La situación militar en Oriente Medio ha empeorado drásticamente. Las fuerzas israelíes y estadounidenses continúan llevando a cabo ataques coordinados contra infraestructuras militares en Irán. El objetivo de estas operaciones, según el primer ministro israelí Benjamín Netanyahu, es poner fin rápida y decididamente a la amenaza del régimen iraní, aunque enfatizó que no se busca una guerra prolongada. En medio de esta crisis, ocurrió un incidente grave: tres aviones de combate estadounidenses fueron derribados sobre Chipre, presuntamente por fuego amigo, después de que drones hubieran apuntado a una base británica.
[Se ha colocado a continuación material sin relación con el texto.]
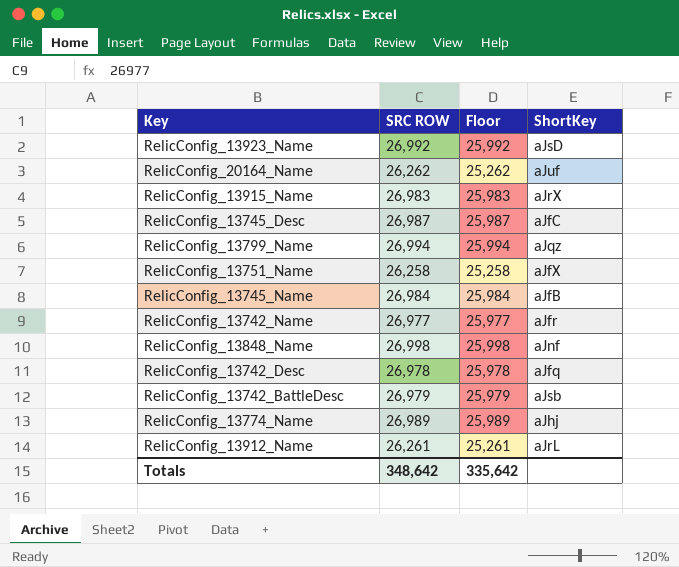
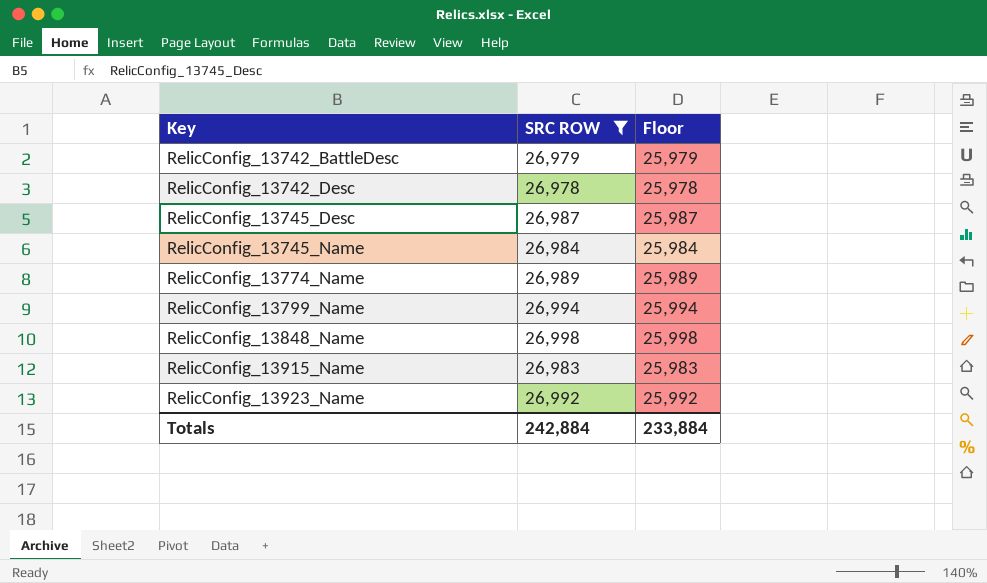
filter: none -> SRC ROW >= 26,978
row order: none -> Key ascending
column ShortKey | position: 4 -> none
Totals | SRC ROW: 348,642 -> 242,884
Totals | Floor: 335,642 -> 233,884

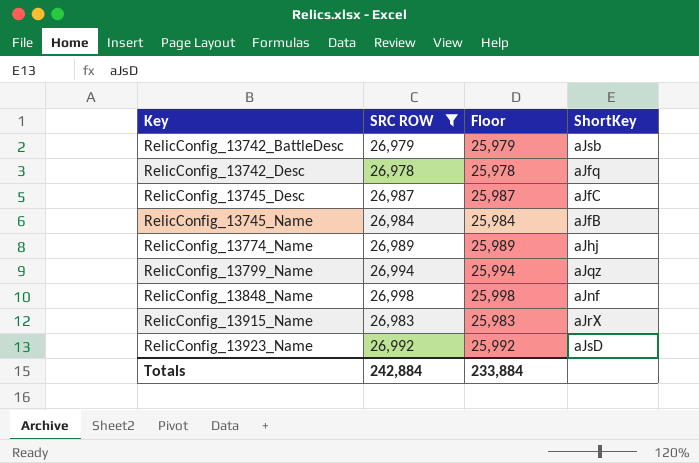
column ShortKey | position: none -> 4

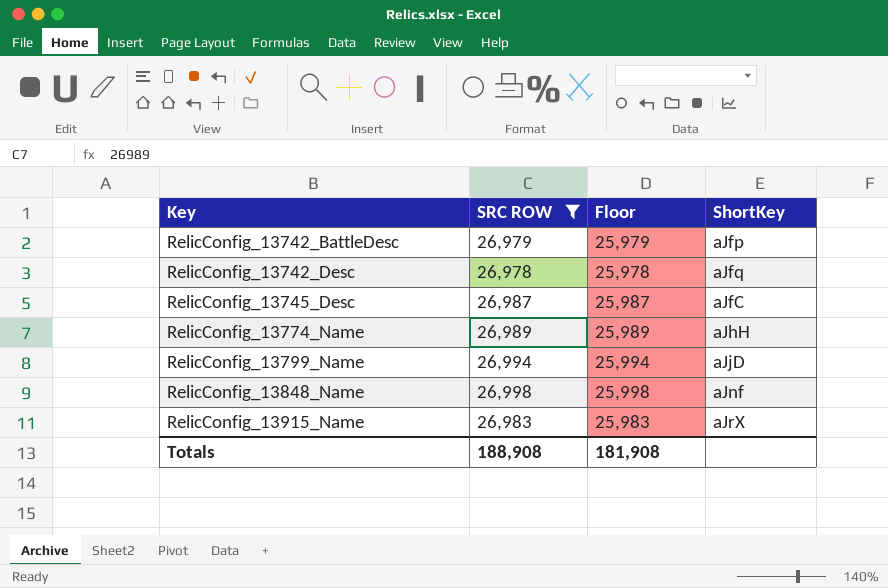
row RelicConfig_13745_Name: 26,984 | 25,984 | aJfB -> none
row RelicConfig_13923_Name: 26,992 | 25,992 | aJsD -> none
RelicConfig_13742_BattleDesc | ShortKey: aJsb -> aJfp
RelicConfig_13774_Name | ShortKey: aJhj -> aJhH
RelicConfig_13799_Name | ShortKey: aJqz -> aJjD
Totals | SRC ROW: 242,884 -> 188,908
Totals | Floor: 233,884 -> 181,908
Políticamente, Irán se encuentra en una fase de transformación. Ali Larijani ha asumido el liderazgo y se enfrenta al desafío de mantener el orden estatal. A nivel internacional, se está debatiendo el futuro del país tras un posible cambio de régimen total. El presidente de la CDU, Friedrich Merz, discutió la situación en una reunión con el presidente estadounidense Donald Trump en el Despacho Oval, donde las estrategias contra Teherán y Ucrania fueron el centro de atención. Desde el punto de vista de la psicología económica, la situación es analizada por expertos como Gabriel Felbermayr, quienes ven potencial de crecimiento a largo plazo para la economía iraní en caso de un cambio de poder, siempre y cuando se logre la integración en el comercio mundial.
Los efectos del conflicto se sienten en todo el mundo. Los precios del petróleo aumentaron por tercer día consecutivo, impulsados por la incertidumbre sobre la estabilidad de las rutas de suministro en el Golfo Pérsico. A pesar de las tensiones geopolíticas, los analistas de viajes informan de un deseo de viajar globalmente que se mantiene alto, aunque la región de Oriente Medio se evita en gran medida. Los esfuerzos diplomáticos se centran ahora en prevenir un incendio regional que podría involucrar a países vecinos como Irak y Turquía.